User interface change data
•••

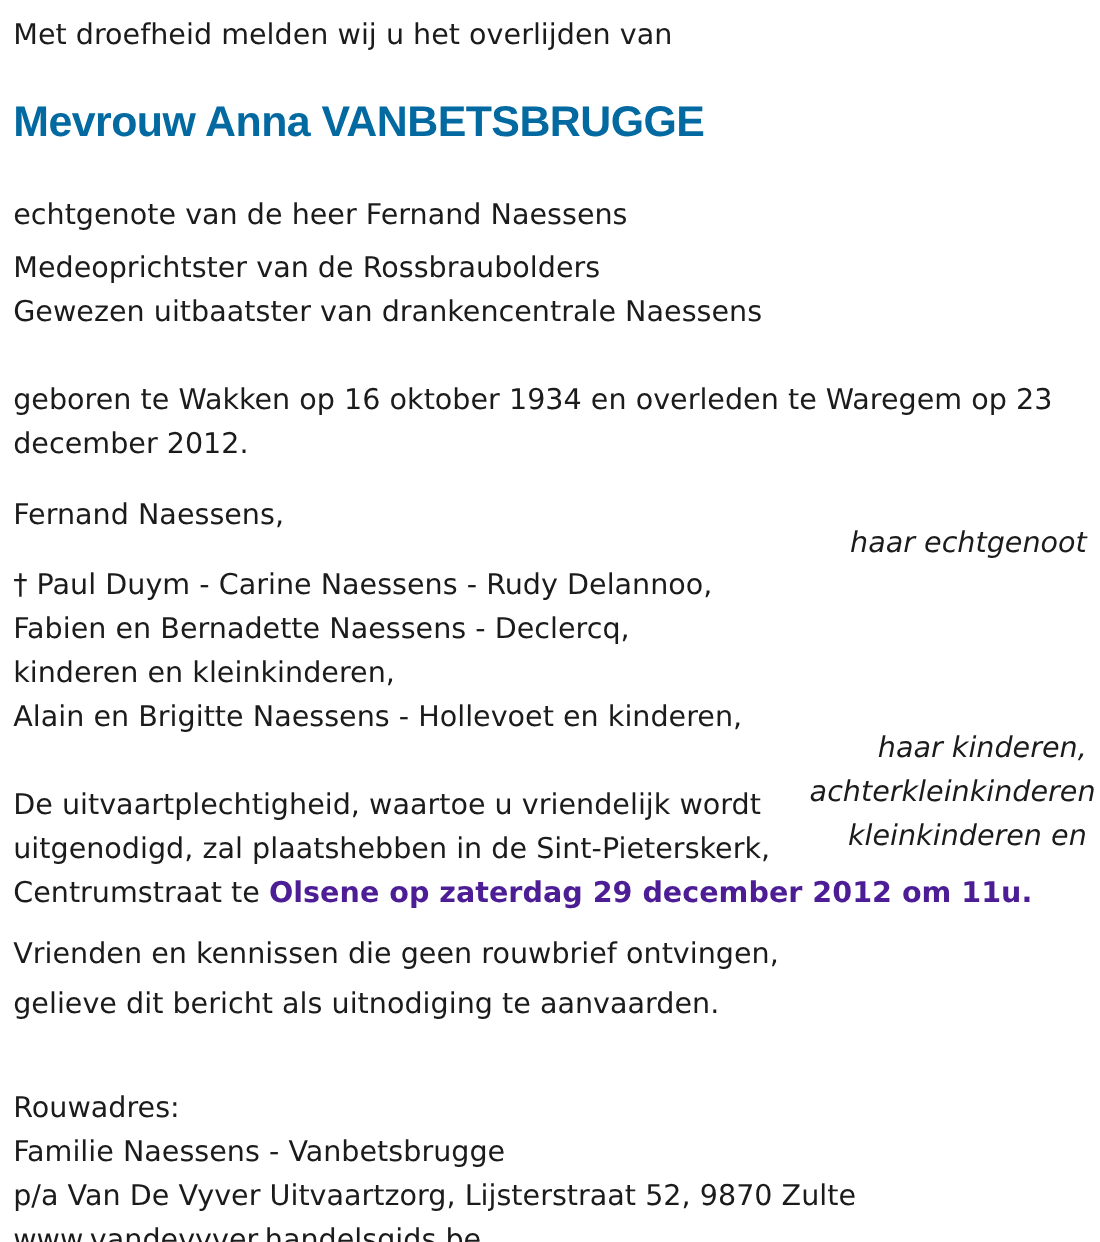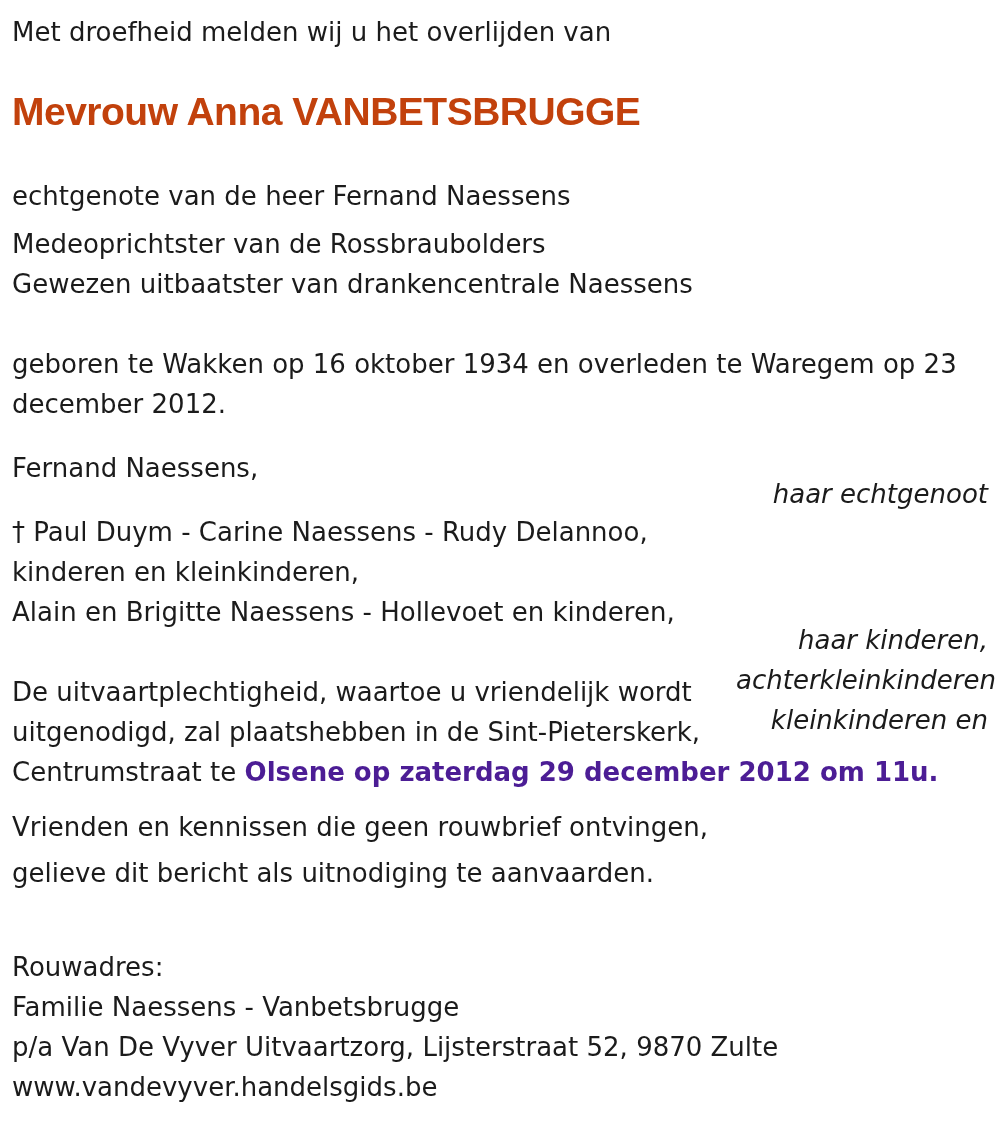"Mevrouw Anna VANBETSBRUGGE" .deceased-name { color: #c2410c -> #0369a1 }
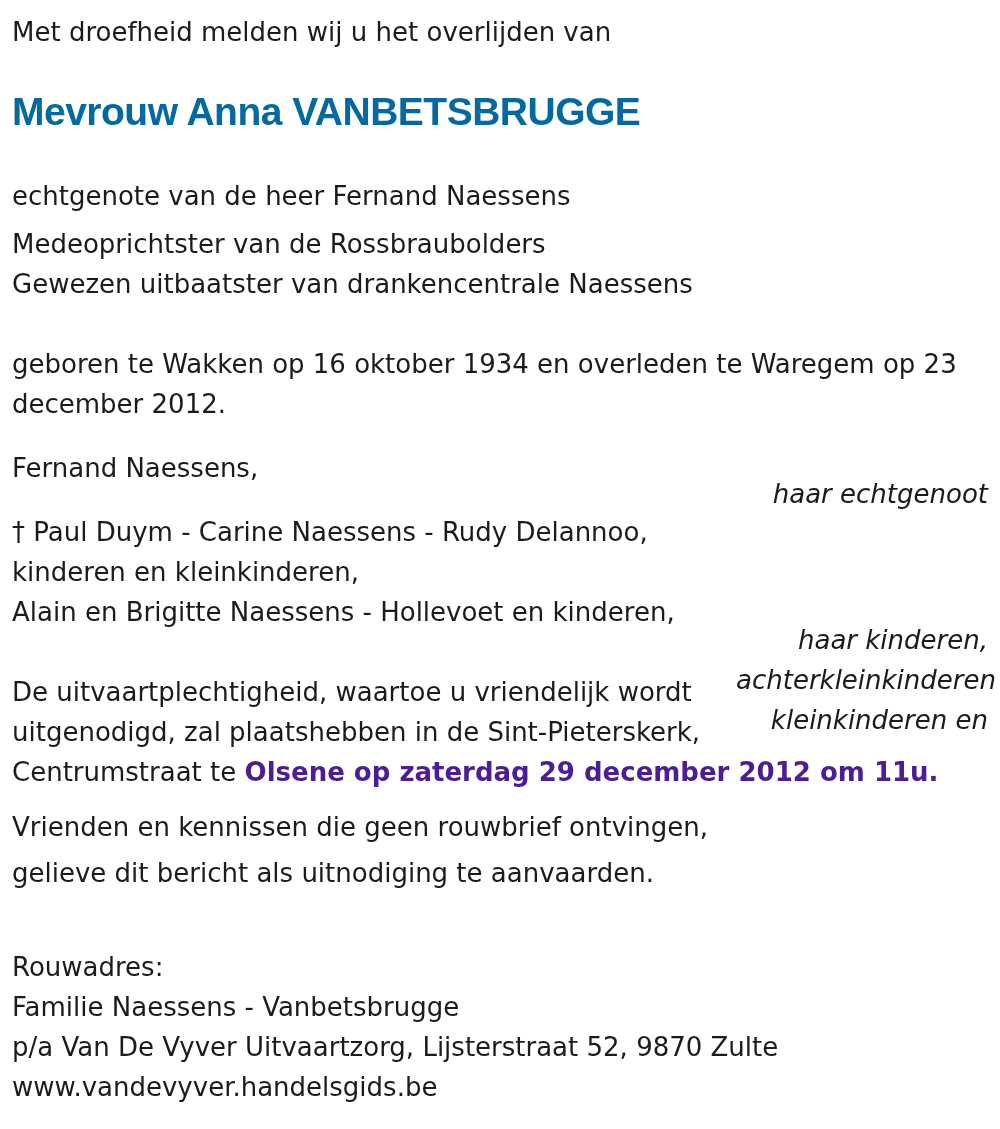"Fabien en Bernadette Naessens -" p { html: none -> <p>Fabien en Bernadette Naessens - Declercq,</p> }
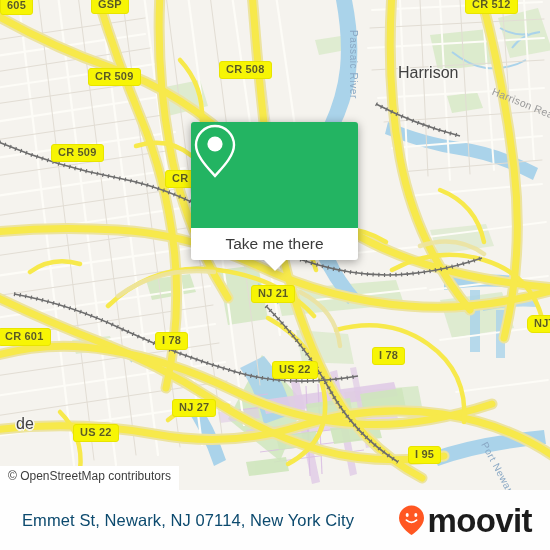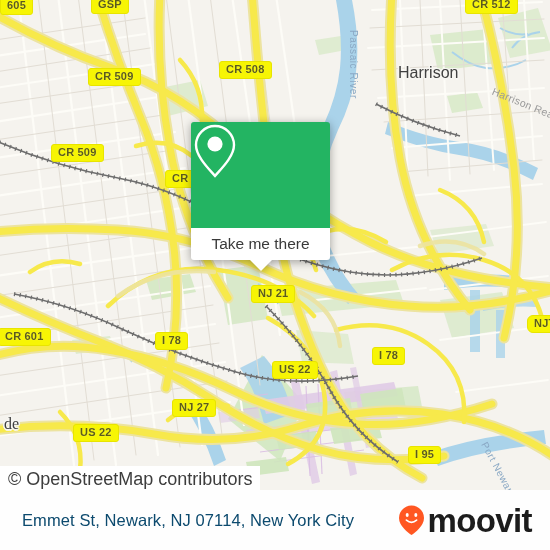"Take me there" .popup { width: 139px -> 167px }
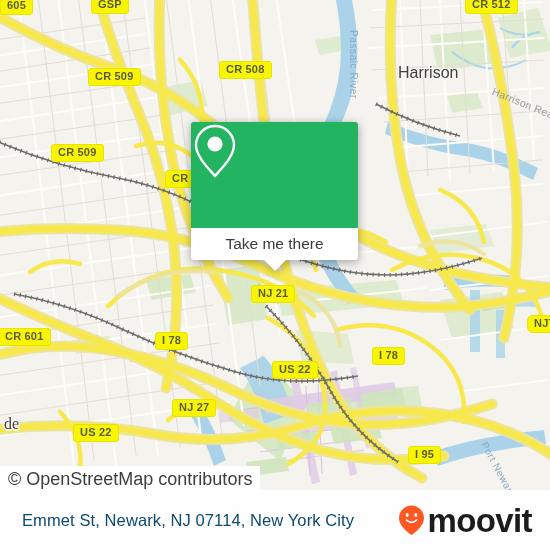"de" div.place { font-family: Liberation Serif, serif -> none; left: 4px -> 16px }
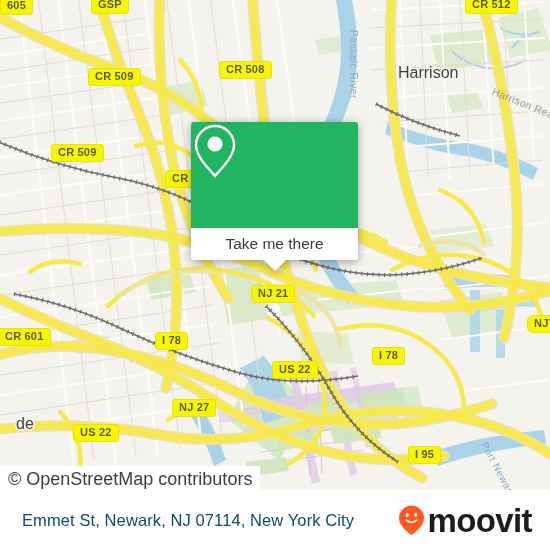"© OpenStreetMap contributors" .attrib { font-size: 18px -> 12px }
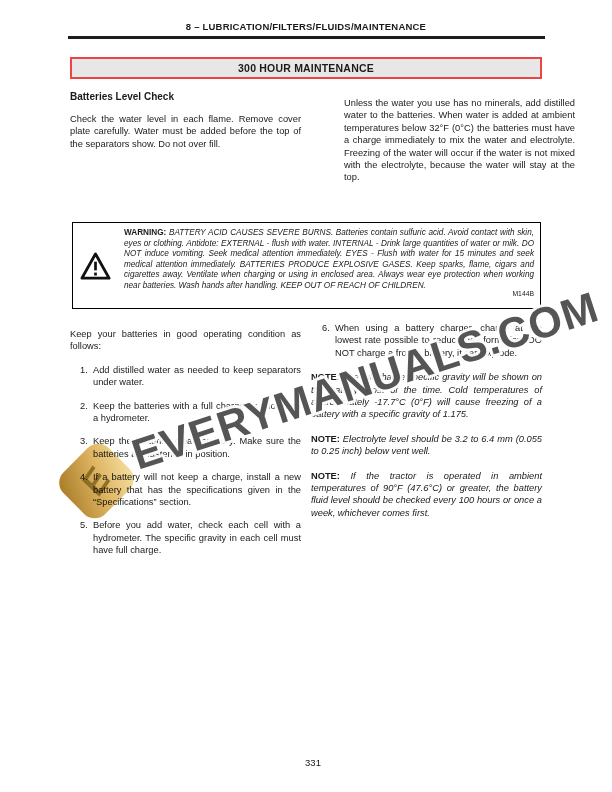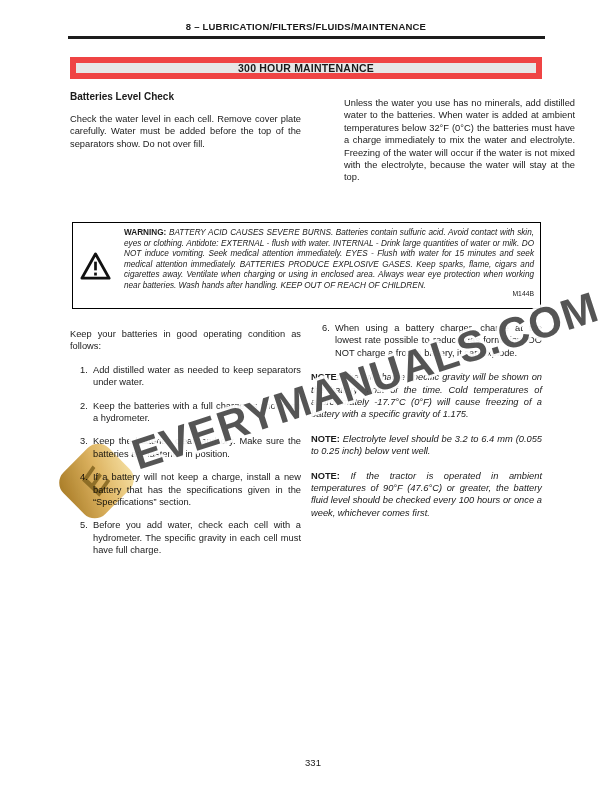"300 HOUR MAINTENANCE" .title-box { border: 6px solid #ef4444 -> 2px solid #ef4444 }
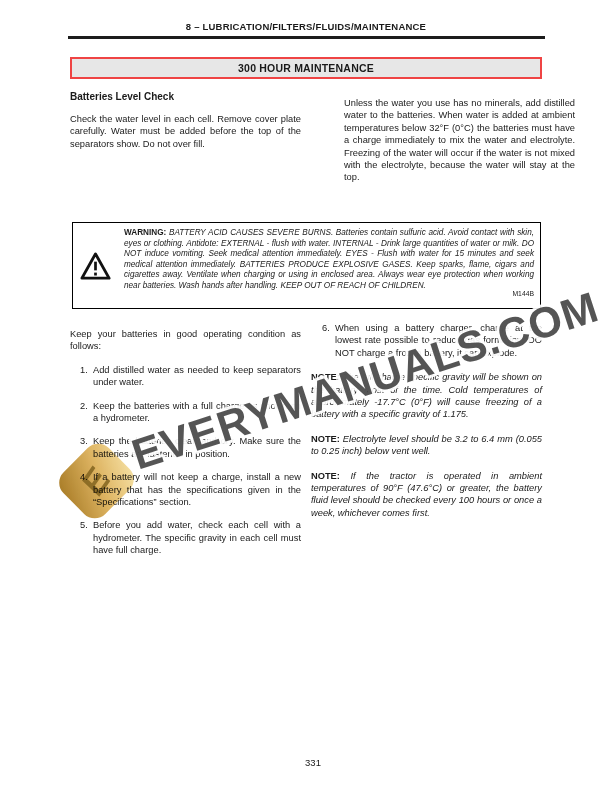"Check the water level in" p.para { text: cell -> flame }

•••

### INSTRUCTIONS FOR THE TASK
Only the text of the records belongs in your answer, copied exactly as it appears above.

### RESULT OF THIS EXERCISE
"Mevrouw Anna VANBETSBRUGGE" .deceased-name { color: #c2410c -> #0369a1 }
"Fabien en Bernadette Naessens -" p { html: none -> <p>Fabien en Bernadette Naessens - Declercq,</p> }
"Take me there" .popup { width: 139px -> 167px }
"de" div.place { font-family: Liberation Serif, serif -> none; left: 4px -> 16px }
"© OpenStreetMap contributors" .attrib { font-size: 18px -> 12px }
"300 HOUR MAINTENANCE" .title-box { border: 6px solid #ef4444 -> 2px solid #ef4444 }
"Check the water level in" p.para { text: cell -> flame }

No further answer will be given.